> Provided information:
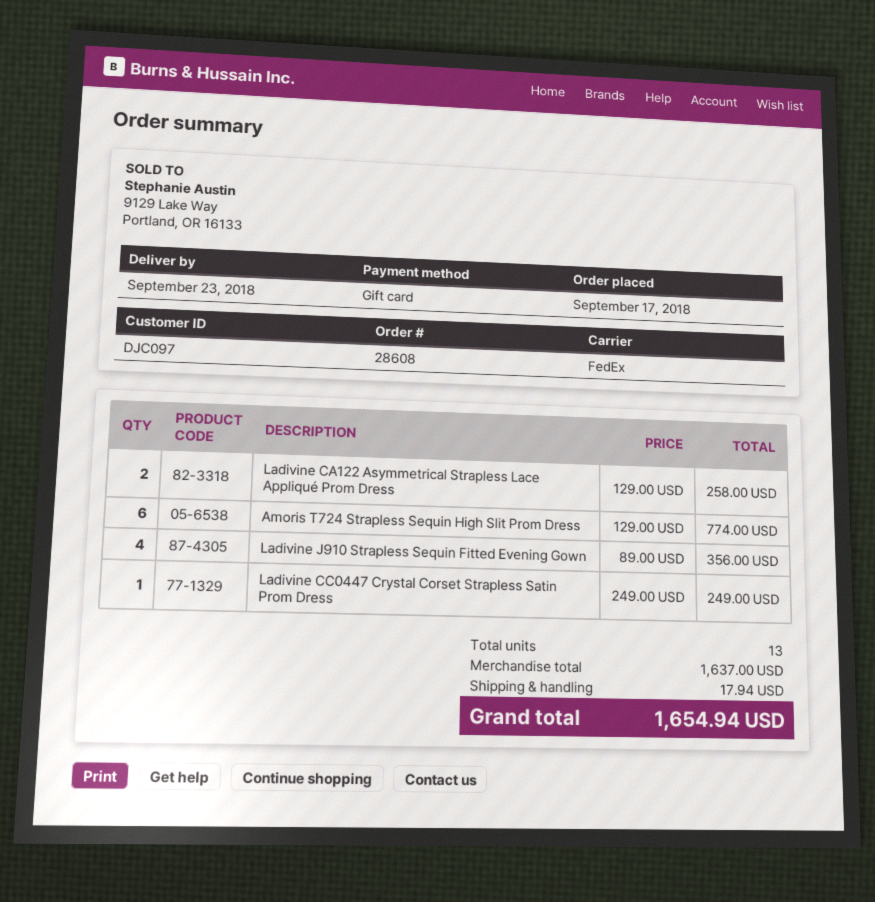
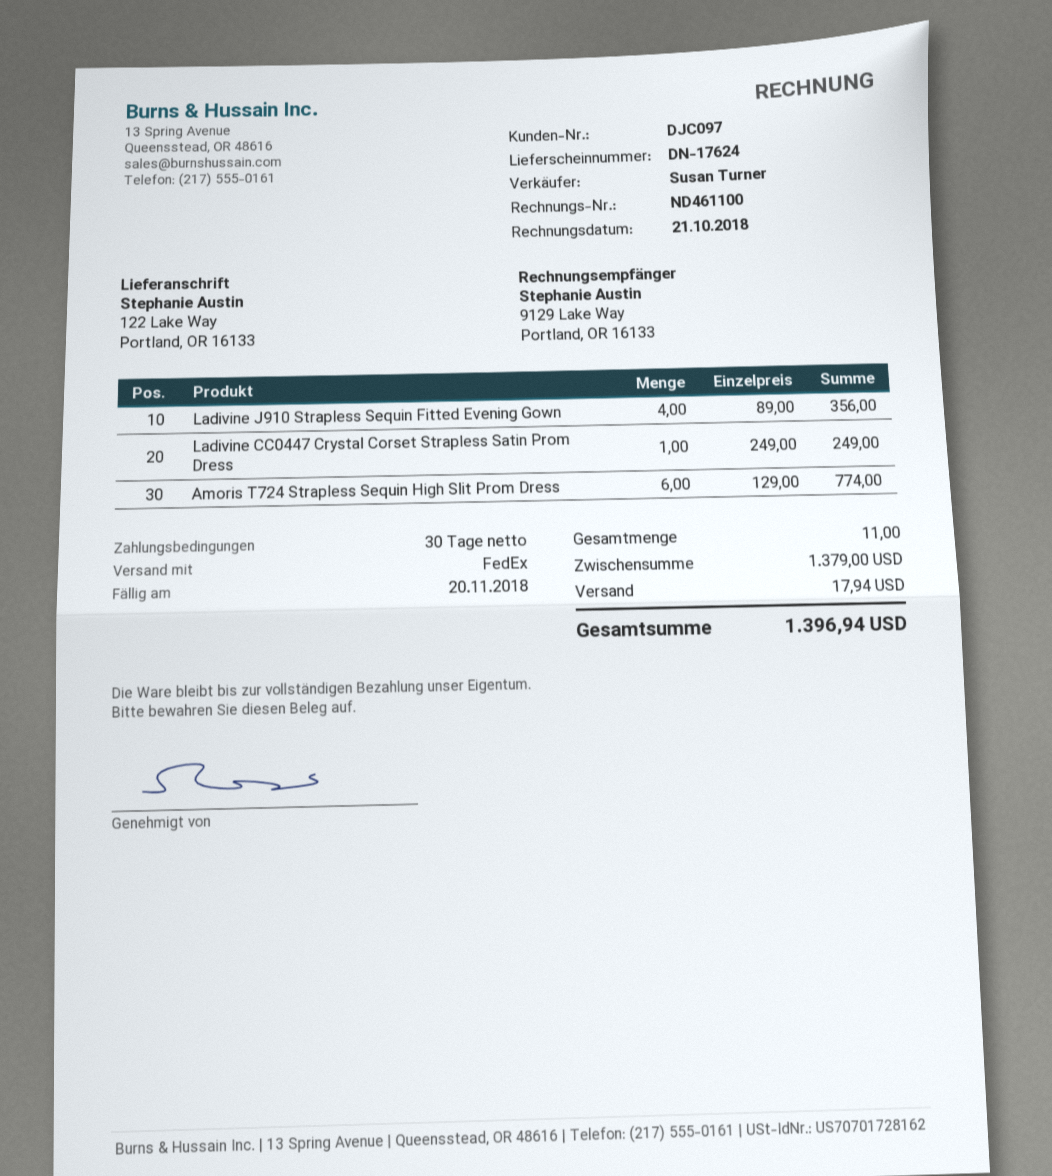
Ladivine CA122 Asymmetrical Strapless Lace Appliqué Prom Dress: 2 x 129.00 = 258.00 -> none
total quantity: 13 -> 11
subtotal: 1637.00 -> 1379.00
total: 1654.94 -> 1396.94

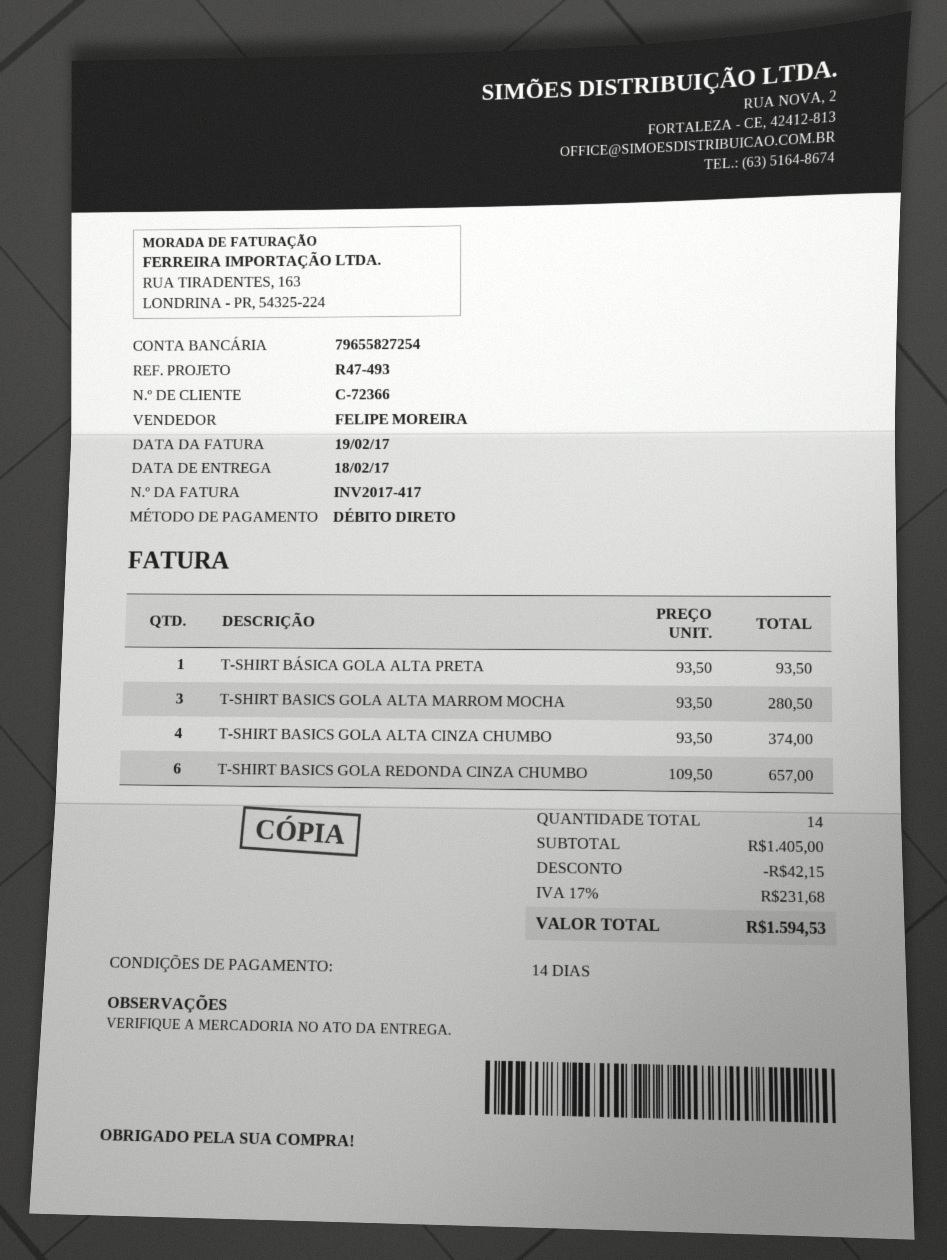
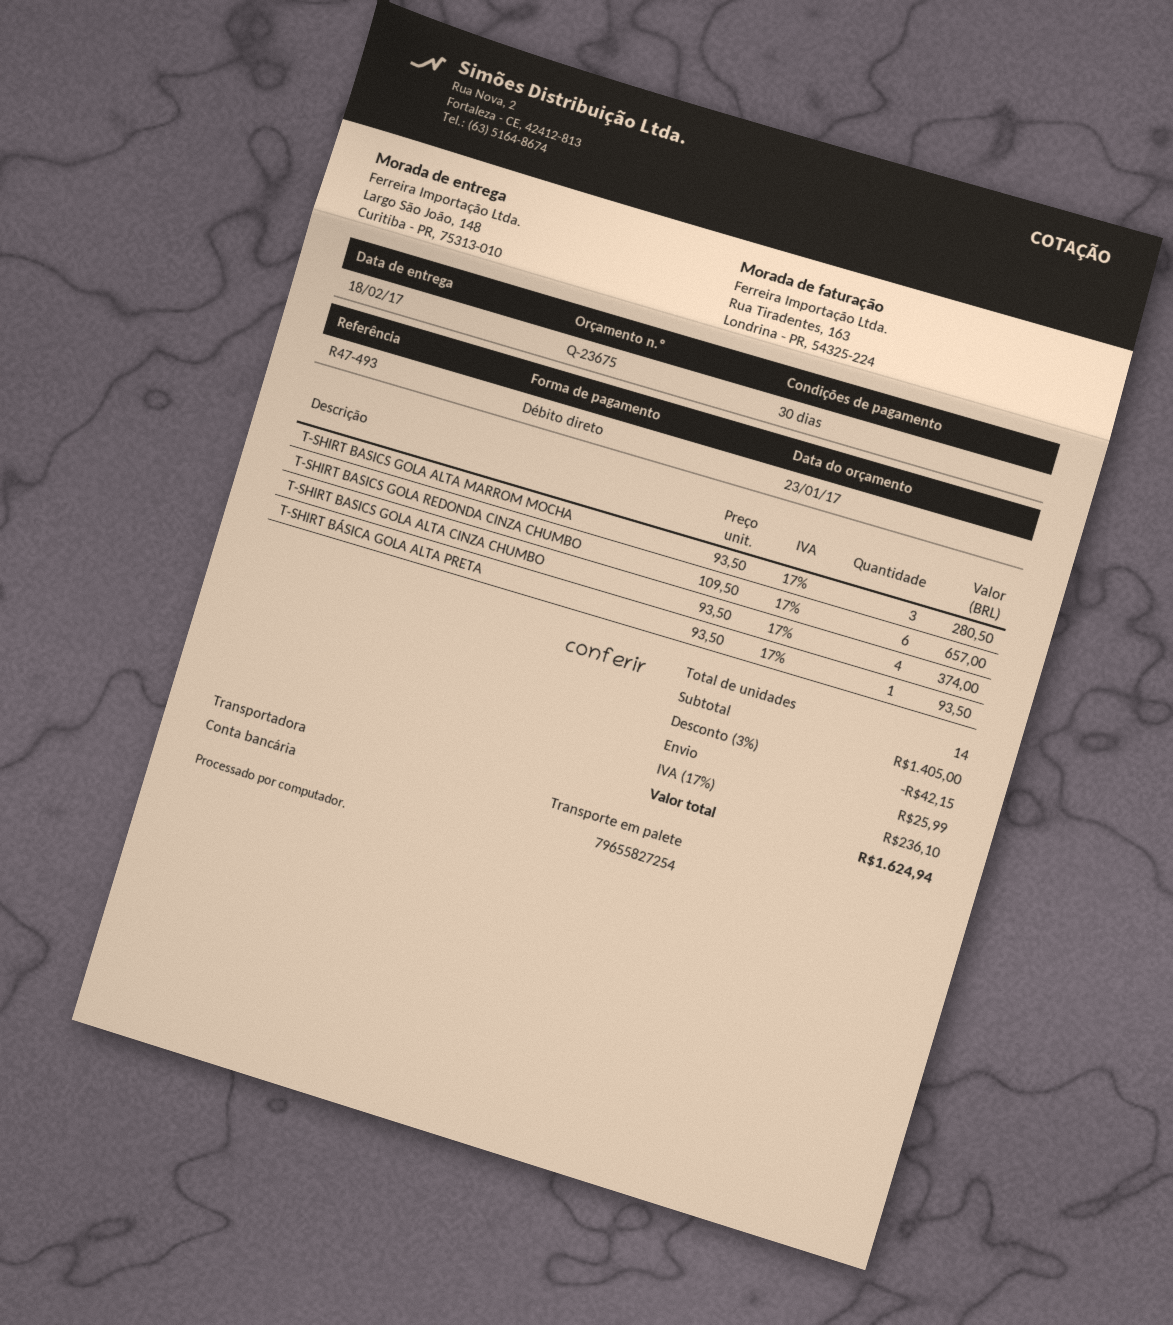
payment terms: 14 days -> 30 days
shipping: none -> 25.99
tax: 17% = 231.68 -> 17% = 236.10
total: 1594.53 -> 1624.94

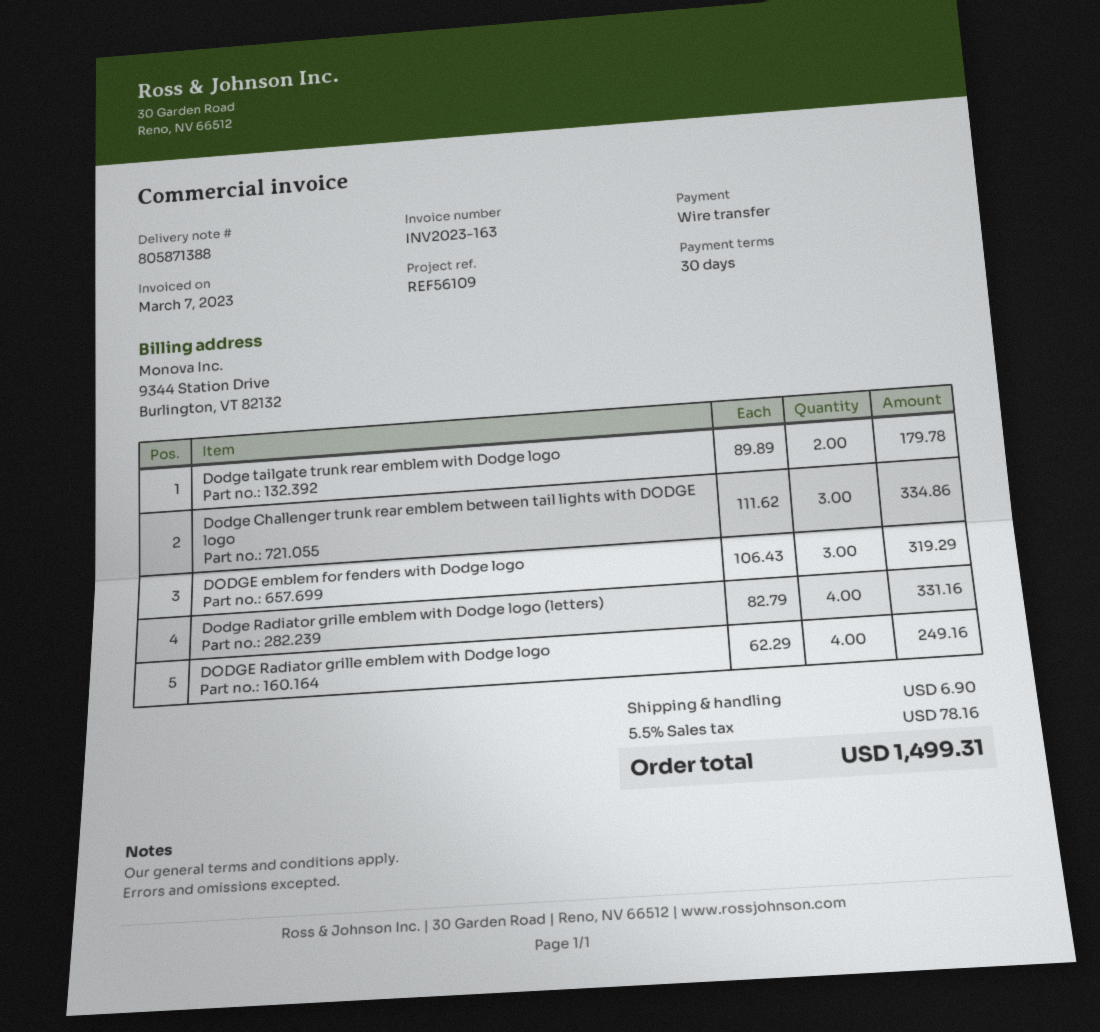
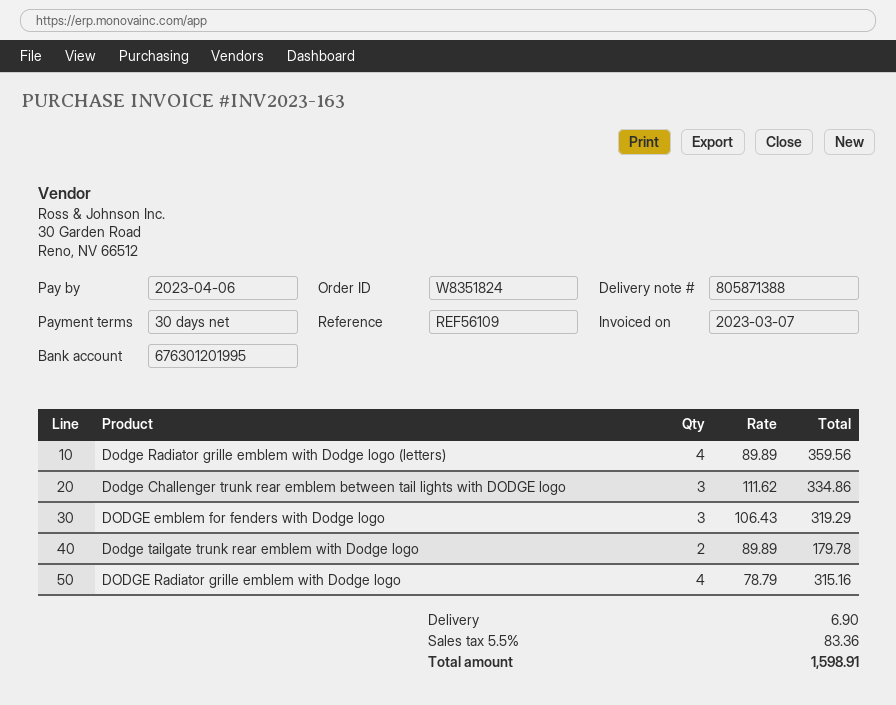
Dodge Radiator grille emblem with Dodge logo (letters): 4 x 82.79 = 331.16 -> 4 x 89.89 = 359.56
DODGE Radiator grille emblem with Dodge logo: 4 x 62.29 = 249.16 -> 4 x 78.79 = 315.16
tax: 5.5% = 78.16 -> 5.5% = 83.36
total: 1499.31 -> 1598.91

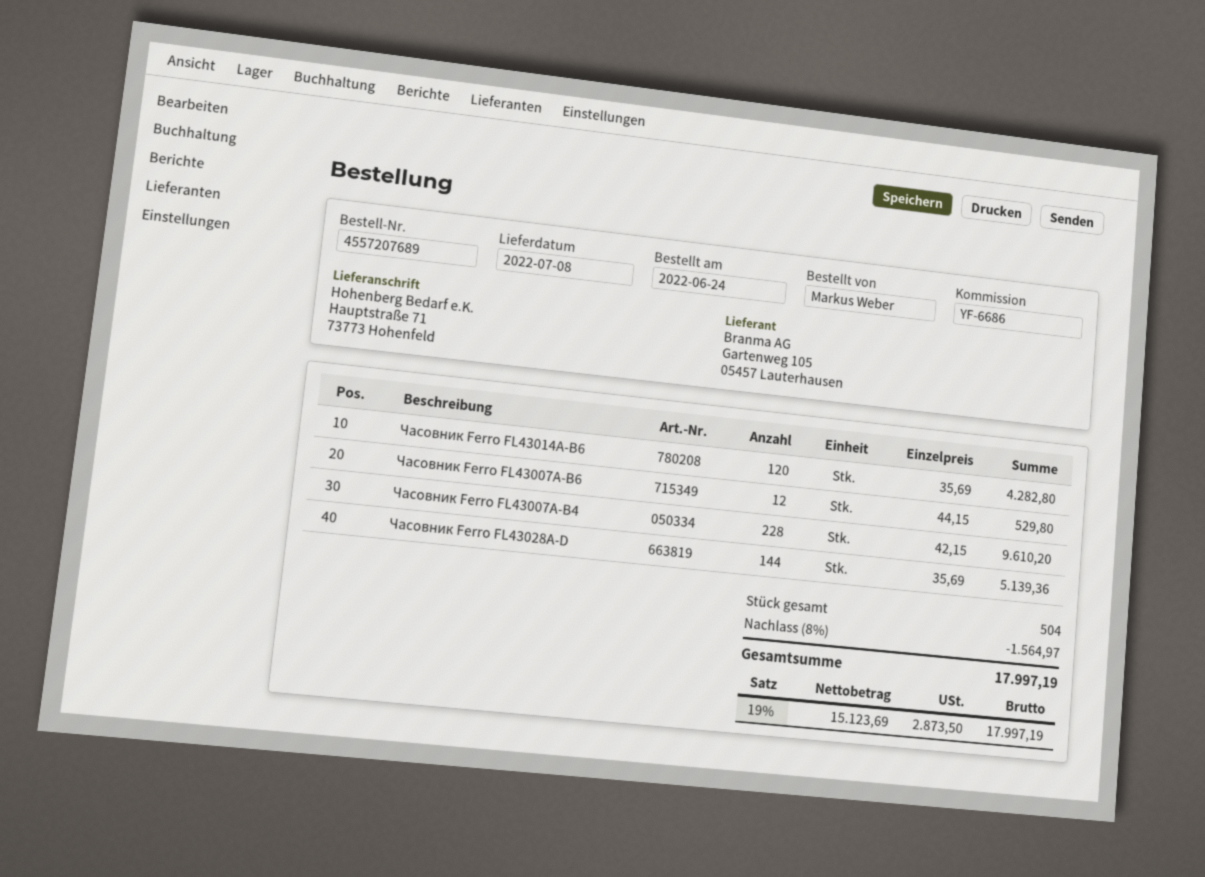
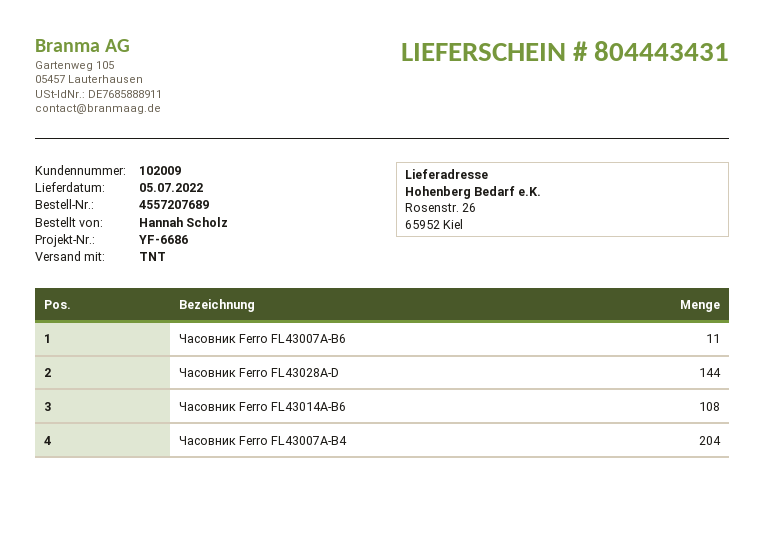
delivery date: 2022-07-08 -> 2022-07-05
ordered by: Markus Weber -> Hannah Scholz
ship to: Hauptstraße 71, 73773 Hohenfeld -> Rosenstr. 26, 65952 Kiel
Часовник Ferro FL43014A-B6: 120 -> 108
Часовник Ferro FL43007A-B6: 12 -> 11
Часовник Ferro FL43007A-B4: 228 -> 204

> About this exercise: Retype, without changes, the lines from the line holding "Часовник Ferro FL43014A-B6: 120 -> 108" to the end of the data, both ends included.

> Your response:
Часовник Ferro FL43014A-B6: 120 -> 108
Часовник Ferro FL43007A-B6: 12 -> 11
Часовник Ferro FL43007A-B4: 228 -> 204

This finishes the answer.